* _Action item_
Reproduce the records starting at the line that contains "The Numbers website" and running to the last line, exactly and in full.

Dataset excerpts
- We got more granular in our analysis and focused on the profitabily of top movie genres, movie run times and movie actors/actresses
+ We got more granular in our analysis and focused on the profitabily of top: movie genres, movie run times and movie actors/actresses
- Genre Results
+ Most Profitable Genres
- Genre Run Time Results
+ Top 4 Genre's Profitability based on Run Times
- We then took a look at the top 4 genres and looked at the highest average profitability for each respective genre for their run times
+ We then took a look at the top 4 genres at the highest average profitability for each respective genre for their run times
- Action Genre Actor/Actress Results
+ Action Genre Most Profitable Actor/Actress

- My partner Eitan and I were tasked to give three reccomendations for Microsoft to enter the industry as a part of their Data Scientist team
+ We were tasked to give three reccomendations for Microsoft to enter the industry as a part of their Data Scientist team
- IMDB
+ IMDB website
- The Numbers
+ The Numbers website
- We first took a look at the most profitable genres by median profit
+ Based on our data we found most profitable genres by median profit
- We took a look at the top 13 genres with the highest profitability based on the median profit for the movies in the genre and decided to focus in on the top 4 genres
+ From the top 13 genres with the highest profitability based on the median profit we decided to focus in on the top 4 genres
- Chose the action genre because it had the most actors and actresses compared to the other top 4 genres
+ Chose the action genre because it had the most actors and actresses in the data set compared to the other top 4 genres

* _Written reply_
+ The Numbers website
- We first took a look at the most profitable genres by median profit
+ Based on our data we found most profitable genres by median profit
- We took a look at the top 13 genres with the highest profitability based on the median profit for the movies in the genre and decided to focus in on the top 4 genres
+ From the top 13 genres with the highest profitability based on the median profit we decided to focus in on the top 4 genres
- Chose the action genre because it had the most actors and actresses compared to the other top 4 genres
+ Chose the action genre because it had the most actors and actresses in the data set compared to the other top 4 genres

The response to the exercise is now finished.